Let us hear what the Spirit is saying to and through the saints of God and then ponder anew what the Almighty can do.  John

Pondering for Wednesday, March 4, 2020

Daily Office Readings for Wednesday after the First Sunday of Lent: Year 2

Psalm 119:49-72; Psalm 49, [53]  Gen. 37:25-36; 1 Cor. 2:1-13; Mark 1:29-45

“In the morning, while it was still very dark, he [Jesus] got up and went out to a deserted place, and there he prayed.”  (Mark 1:35)

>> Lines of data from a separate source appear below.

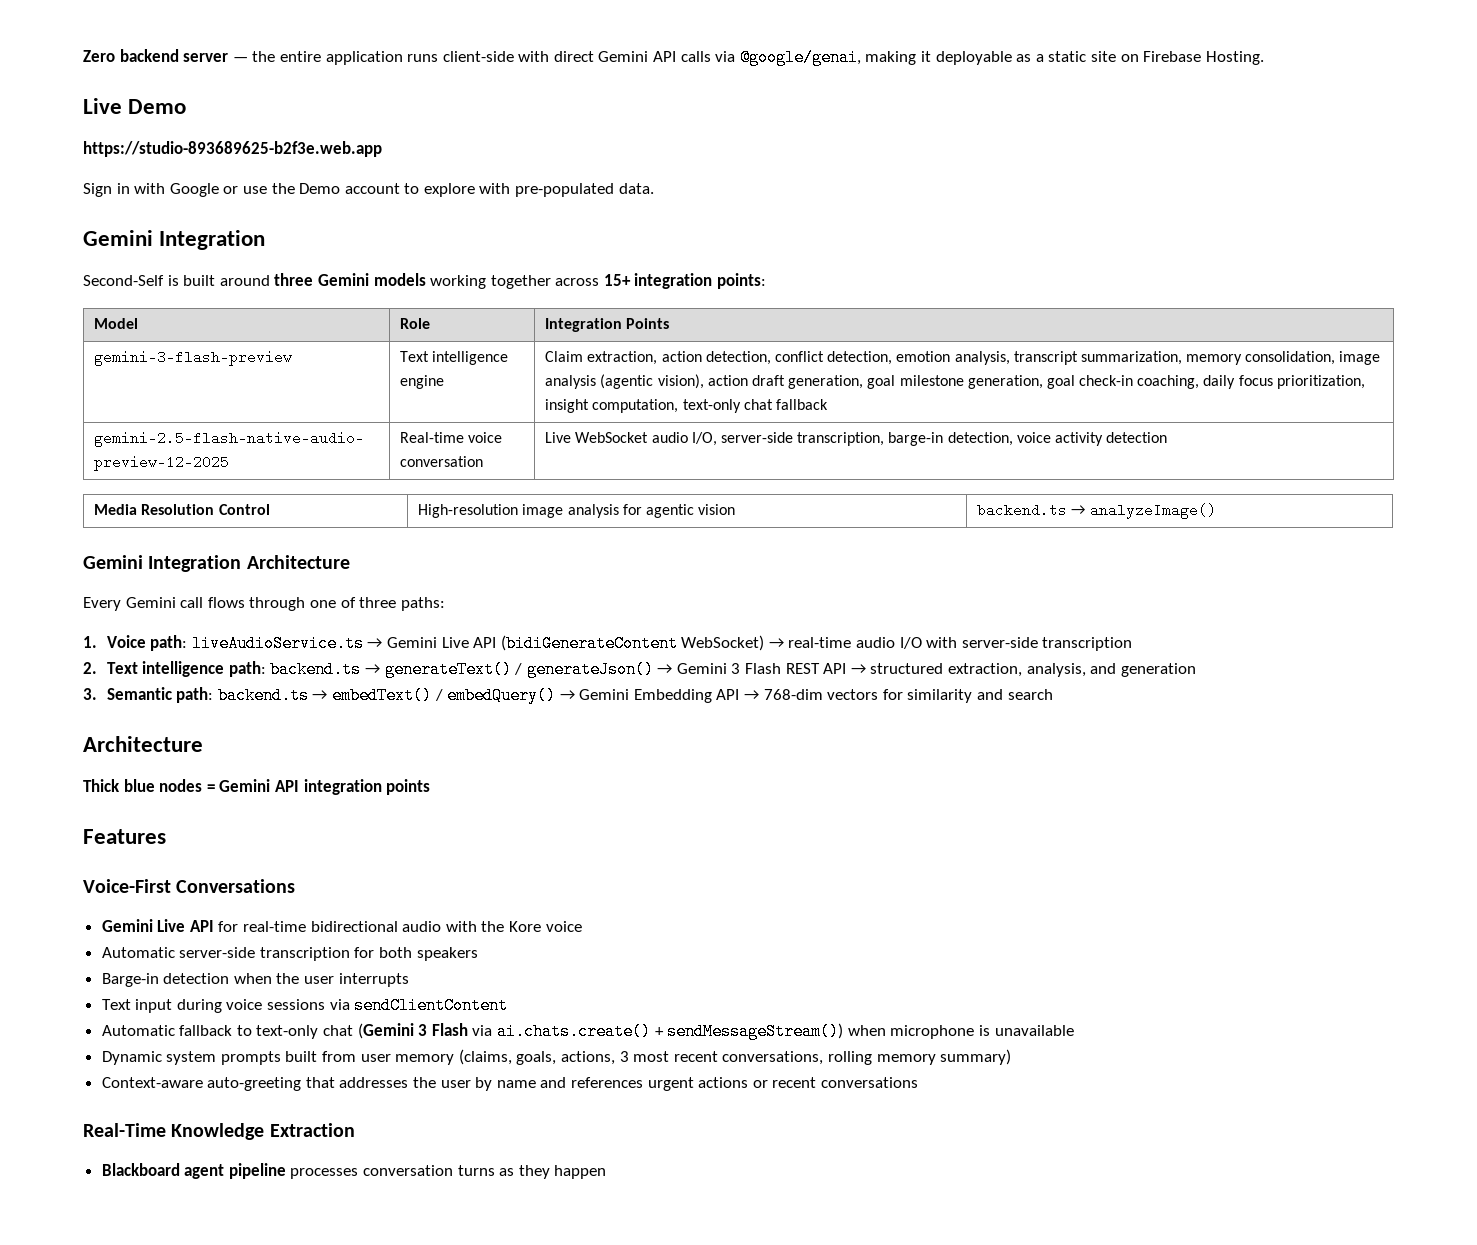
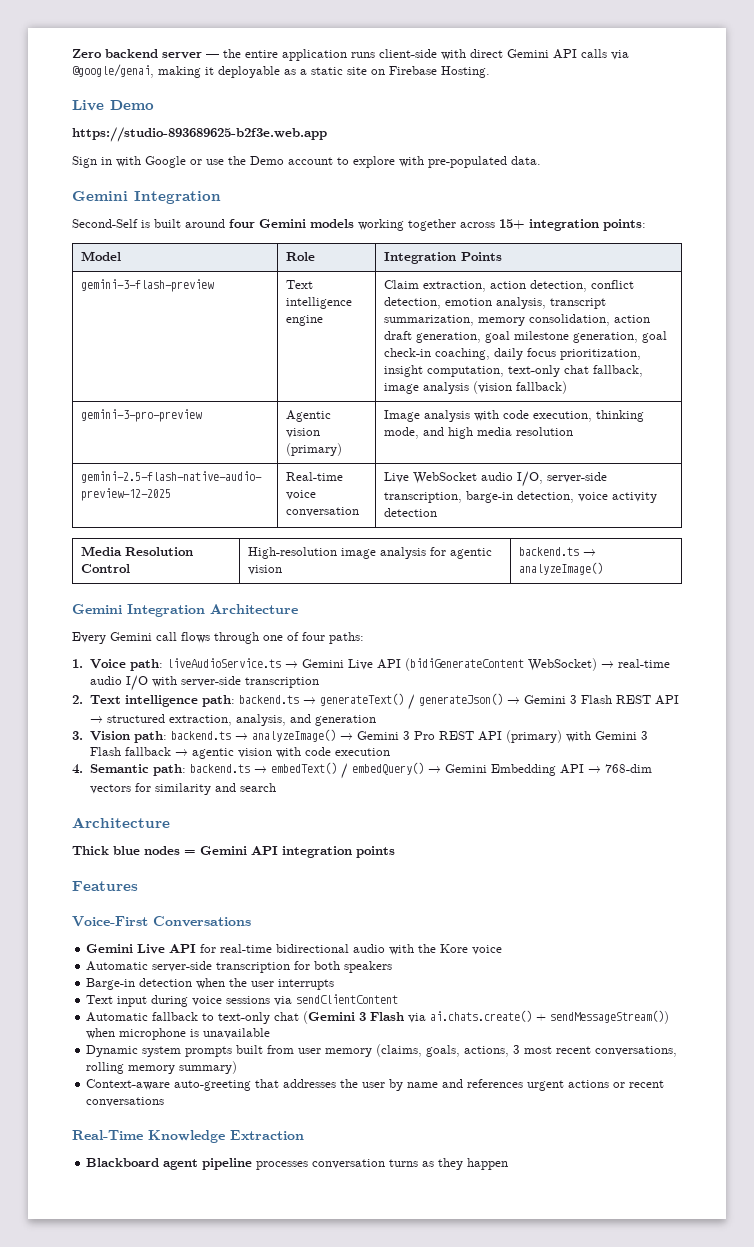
- Second-Self is built around three Gemini models working together across 15+ integration points:
+ Second-Self is built around four Gemini models working together across 15+ integration points:
- gemini-3-flash-preview | Text intelligence engine | Claim extraction, action detection, conflict detection, emotion analysis, transcript summarization, memory consolidation, image analysis (agentic vision), action draft generation, goal milestone generation, goal check-in coaching, daily focus prioritization, insight computation, text-only chat fallback
+ gemini-3-flash-preview | Text intelligence engine | Claim extraction, action detection, conflict detection, emotion analysis, transcript summarization, memory consolidation, action draft generation, goal milestone generation, goal check-in coaching, daily focus prioritization, insight computation, text-only chat fallback, image analysis (vision fallback)
+ gemini-3-pro-preview | Agentic vision (primary) | Image analysis with code execution, thinking mode, and high media resolution
- Every Gemini call flows through one of three paths:
+ Every Gemini call flows through one of four paths:
- 3. Semantic path: backend.ts → embedText() / embedQuery() → Gemini Embedding API → 768-dim vectors for similarity and search
+ 3. Vision path: backend.ts → analyzeImage() → Gemini 3 Pro REST API (primary) with Gemini 3 Flash fallback → agentic vision with code execution
+ 4. Semantic path: backend.ts → embedText() / embedQuery() → Gemini Embedding API → 768-dim vectors for similarity and search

Whether you believe our Lord Jesus is God Incarnate or the Son of God apart from God, you must take note of Jesus’ life of prayer.  The praying referred to in the passage above is tucked between healings.  On one side, before he prayed, “he cured many who were sick with various diseases, and cast out many demons.” (Mark 1: 34)  On the other side, after he prayed, he went throughout Galilee, proclaiming the message in their synagogues and casting out demons. (Mark 1: 39)  This work of healing and casting out demons was fortified by prayer.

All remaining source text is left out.